Kanye’s refusal to be defined or in any way boxed-in by pre-established archetypes is best illustrated by his dual love for the two most antagonistic sides of the hip-hop nation: The Conscious and the Ign'ant. One side demands that rap speak to social and political issues, and espouse a value system of self-respect, brotherhood, and collective well-being. The other side's credo is self-gratification by any means necessary, including but not limited to the cardinal sins: gluttony, wrath, greed, lust—getting yours right now no matter what, the next fool be damned. Or in other words, he wants to "cop 80 gold chains and go ign'ant." 

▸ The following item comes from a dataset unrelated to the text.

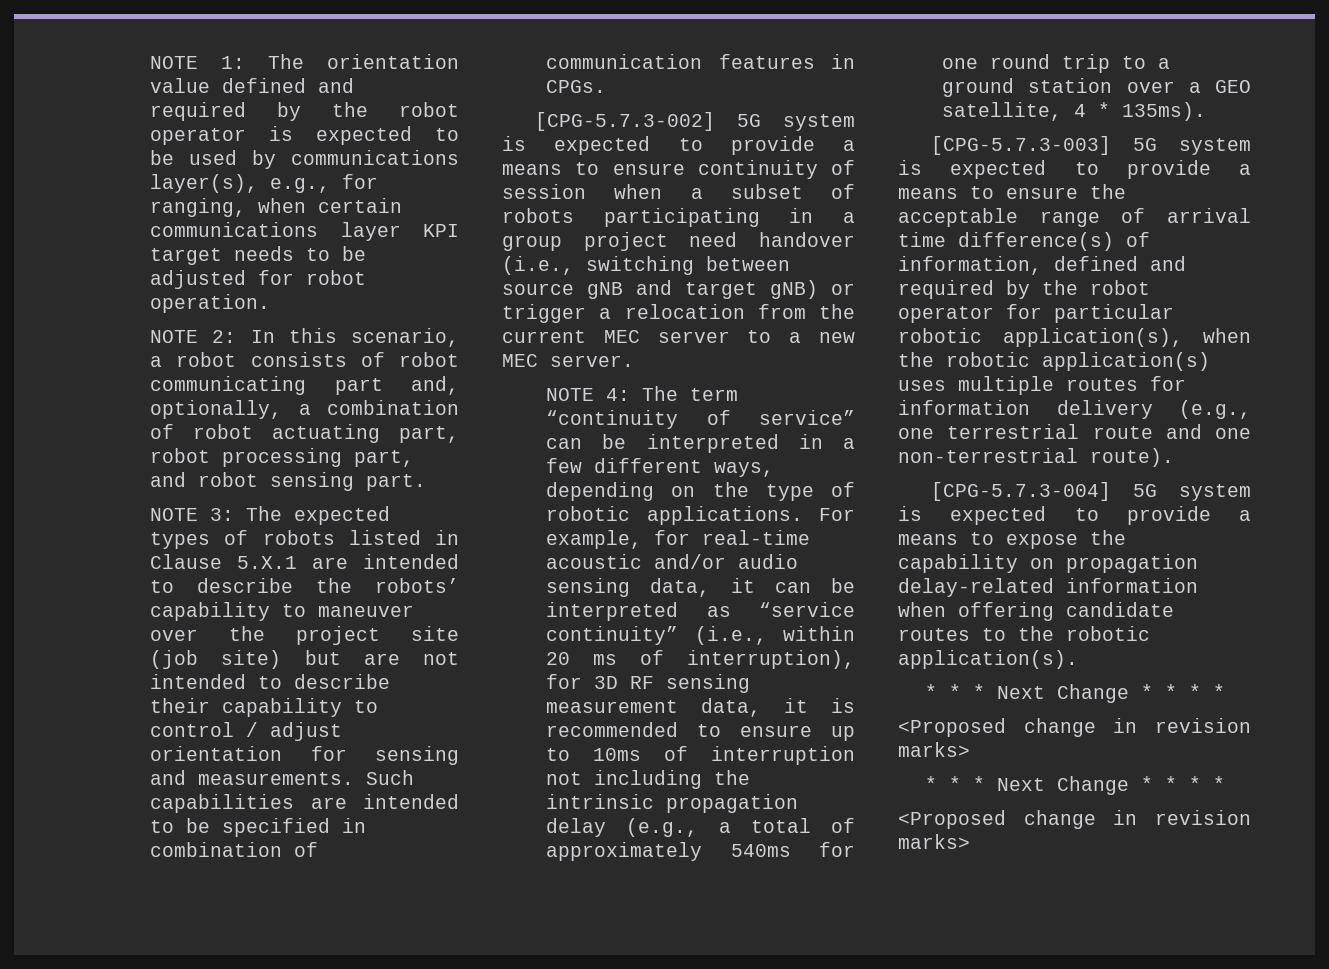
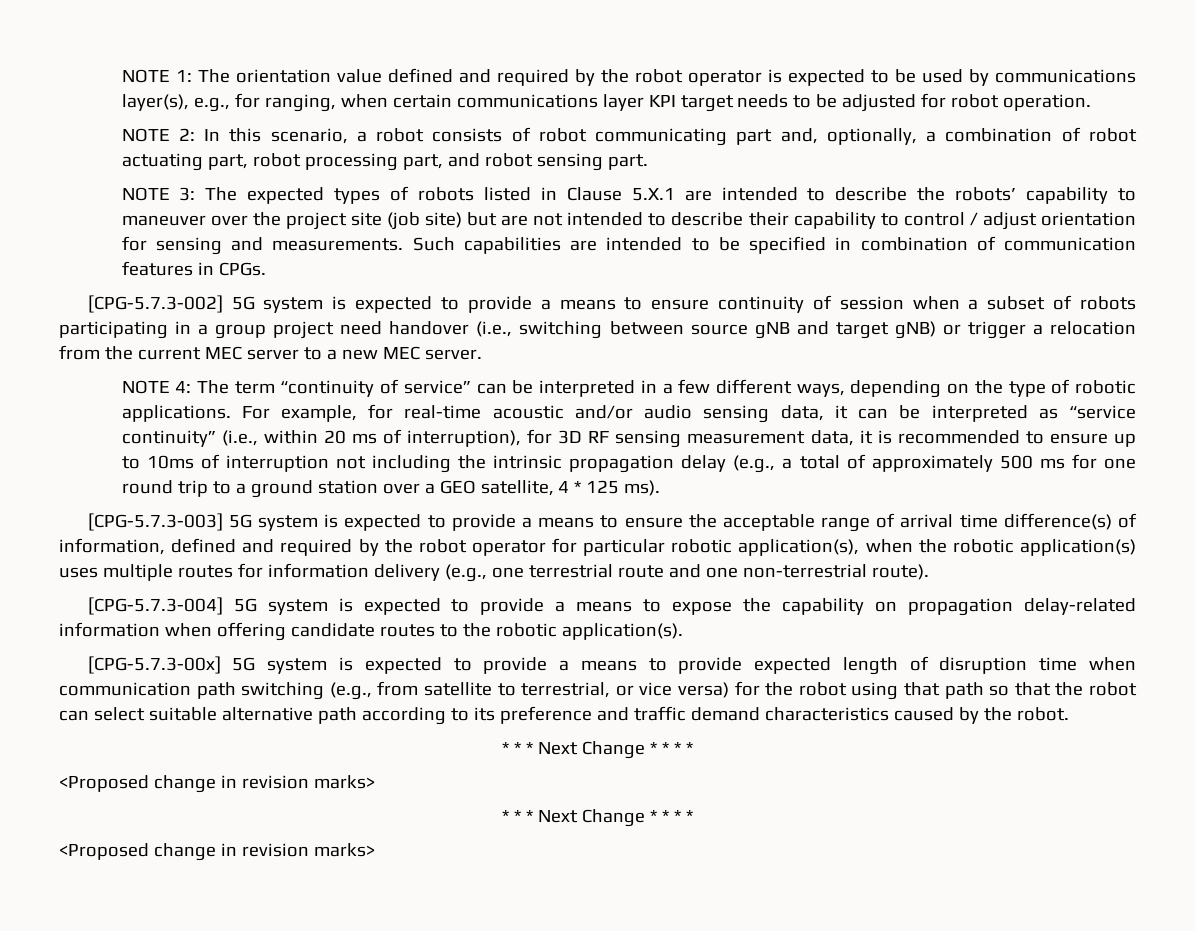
- For example, for real-time acoustic and/or audio sensing data, it can be interpreted as “service continuity” (i.e., within 20 ms of interruption), for 3D RF sensing measurement data, it is recommended to ensure up to 10ms of interruption not including the intrinsic propagation delay (e.g., a total of approximately 540ms for one round trip to a ground station over a GEO satellite, 4 * 135ms).
+ For example, for real-time acoustic and/or audio sensing data, it can be interpreted as “service continuity” (i.e., within 20 ms of interruption), for 3D RF sensing measurement data, it is recommended to ensure up to 10ms of interruption not including the intrinsic propagation delay (e.g., a total of approximately 500 ms for one round trip to a ground station over a GEO satellite, 4 * 125 ms).
+ [CPG-5.7.3-00x] 5G system is expected to provide a means to provide expected length of disruption time when communication path switching (e.g., from satellite to terrestrial, or vice versa) for the robot using that path so that the robot can select suitable alternative path according to its preference and traffic demand characteristics caused by the robot.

Half of what comes out of Kanye's mouth sounds like Chuck D. While the other half sounds like Willie D. Neither less convincing than the other. He never privileges one mode over another because he understands that both sides are honest and real and distinctly human. Balancing them, as he has for 10 years, has, somewhat counterintuively, helped him create one of the most potent, challenging, exciting catalogs of music in hip-hop history.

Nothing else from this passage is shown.